Tuesday, July 13, 2010

a jaundiced formula for spinning educational research into something that sounds interesting

Here's a jaundiced formula for spinning educational research into something that sounds interesting. Most researchers and reporters seem to follow this formula pretty closely*.

1. Sample a bunch of kids in category A, and a bunch of kids in category B.

Ex: A kids have computers in the home; B kids don't
Ex: A kids are white; B kids are nonwhite
Ex: A kids go to charter schools; B kids don't

2. For each group, measure some dependent variable, Y, that we care about.

Ex: grades, SAT scores, dropout rates, college attendance, college completion, long term impacts on wages, quality of life, etc.

3. Compare Y means for group A and group B.
3a. If the means differ and the A versus B debate is contested, take a side with the group A.
3b. If the means don't differ and many people support one option, take the opposite stance. (Ex: "Charter schools don't outperform non-charter schools")
3c. If neither of those options works, continue on to step 4.

4. Introduce a demographic variable X, (probably gender or SES) as a control or interaction term in your regression analysis. It will probably be significant. Claim that A or B is "widening the racial achievement gap," or "narrowing the gender gap," etc. as appropriate.

Papers following this formula will frequently be publishable and newsworthy. (You can verify this, case by case, with the studies cited in that NYTimes article.) They will rarely make a substantive contribution to the science and policy of education. Awful. Awful. Awful.
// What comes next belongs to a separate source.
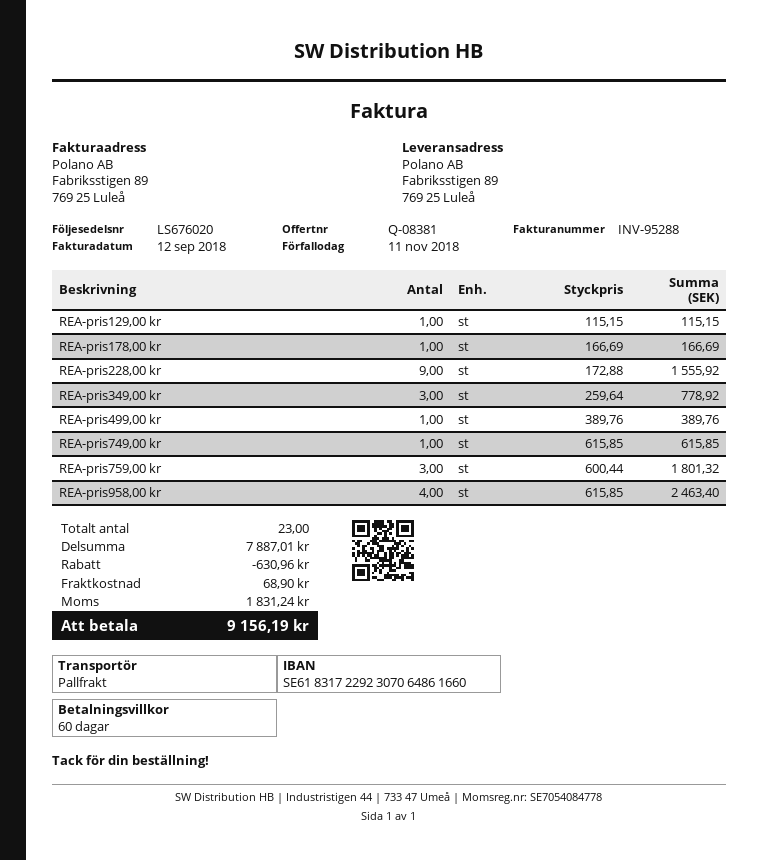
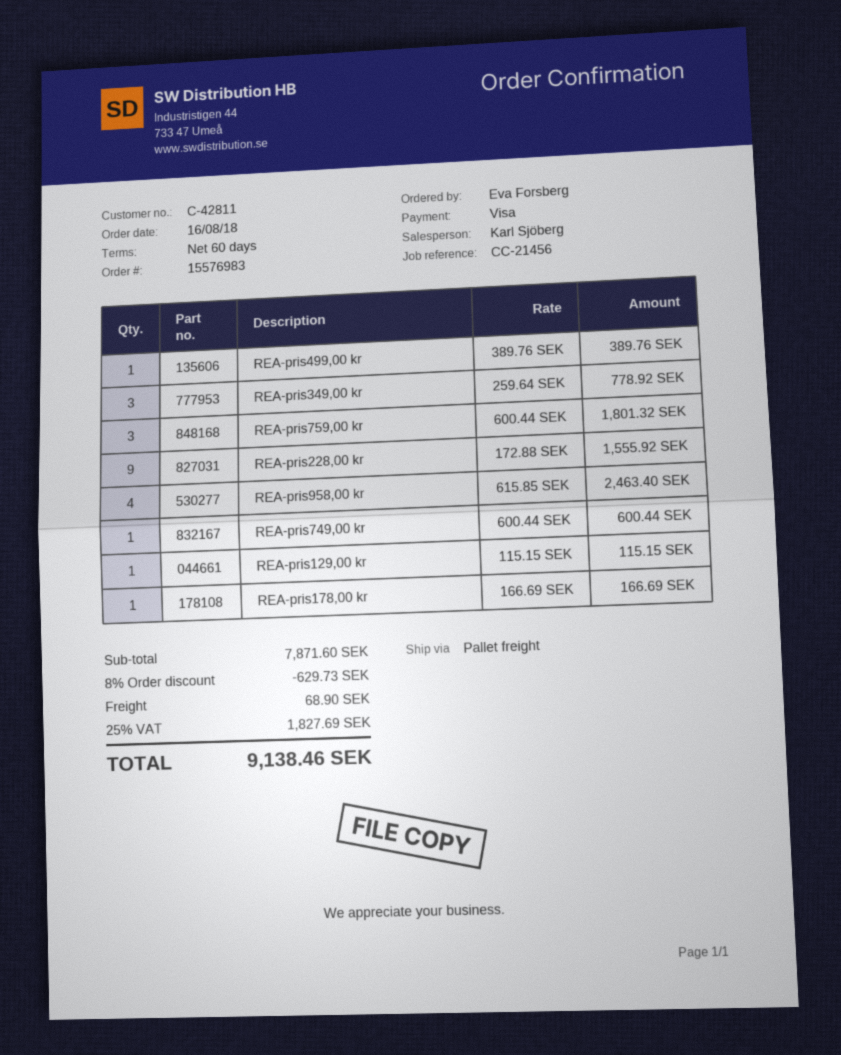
REA-pris749,00 kr: 1 x 615.85 = 615.85 -> 1 x 600.44 = 600.44
subtotal: 7887.01 -> 7871.60
discount: 630.96 -> 629.73
tax: 1831.24 -> 1827.69
total: 9156.19 -> 9138.46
Why? Because this approach is superficial. The scientific method is supposed to help us understand root causes, with an eye to making people better off. But that depends on starting with categorizations that are meaningfully tied to causal pathways. The distinctions we make have to matter.

In a great many educational studies, the categories used to split kids are cheap and easy to observe. Therefore, they make for easy studies and quick stereotypes. They feed political conflict about how to divide pies. But they don't matter in any deep, structural way.
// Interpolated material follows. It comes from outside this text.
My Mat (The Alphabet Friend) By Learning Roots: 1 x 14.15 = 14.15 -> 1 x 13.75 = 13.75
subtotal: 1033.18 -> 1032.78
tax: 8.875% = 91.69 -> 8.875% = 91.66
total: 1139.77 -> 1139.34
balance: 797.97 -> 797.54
Example: Does having a computer in the house makes a kid smarter or dumber? It depends on how the computer is used. If the computer is in the attic, wrapped in plastic, the effect of computer ownership on grades, SAT scores, or whatever will be pretty close to zero. If the computer is only used to play games, the effect probably won't be positive; and if games crowd out homework, the effect will be negative. No real surprises there. And that's about as far as these studies usually go. "Computers not a magic bullet. Next!"

This is more or less the state of knowledge with respect to school funding, busing, charter schools, etc. We know that one blunt policy intervention after another does not work miracles. We haven't really gotten under the hood of what makes the complex social system of education work. It's like coming up with a theory of how airplanes fly based on the colors they're painted. ("White airplanes travel slower than airplanes painted camouflage colors, but tail markings have little effect on air speed.) You may be able to explain more than nothing, but you certainly haven't grasped the forces that make the system work.
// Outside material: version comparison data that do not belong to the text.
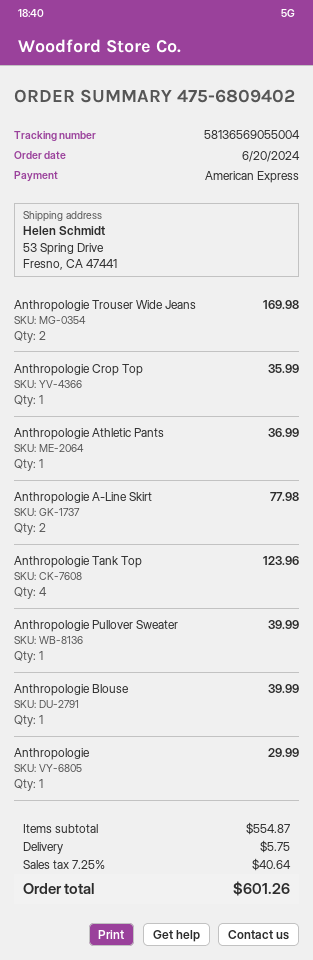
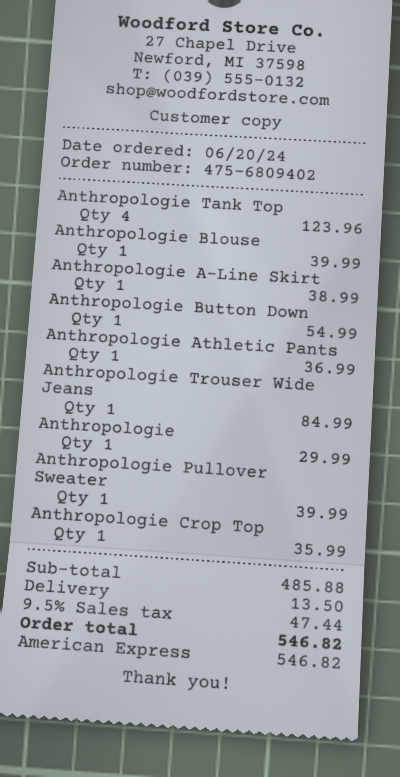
Anthropologie Trouser Wide Jeans: 2 for 169.98 -> 1 for 84.99
Anthropologie A-Line Skirt: 2 for 77.98 -> 1 for 38.99
Anthropologie Button Down: none -> 1 for 54.99
subtotal: 554.87 -> 485.88
shipping: 5.75 -> 13.50
tax: 7.25% = 40.64 -> 9.5% = 47.44
total: 601.26 -> 546.82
To say the same thing in different words, scientists are supposed to ask "why?" Studies that say "kids in group A are more Y than kids in group B" doesn't answer the why question. They are descriptive, not causal. Without a deeper causal understanding of why schools work or don't work, I don't think we're ever going to stop chasing fads and really make things better.

*This is an epistemological critique of just about every quantitative article on education. In general, I'm supportive of the increasing influence of economic/econometric analysis in education policy, but this is one area where we quants may be making things worse, not better. Hat tip to Matt for sending the article that reminded me how much the failings of this literature frustrate me.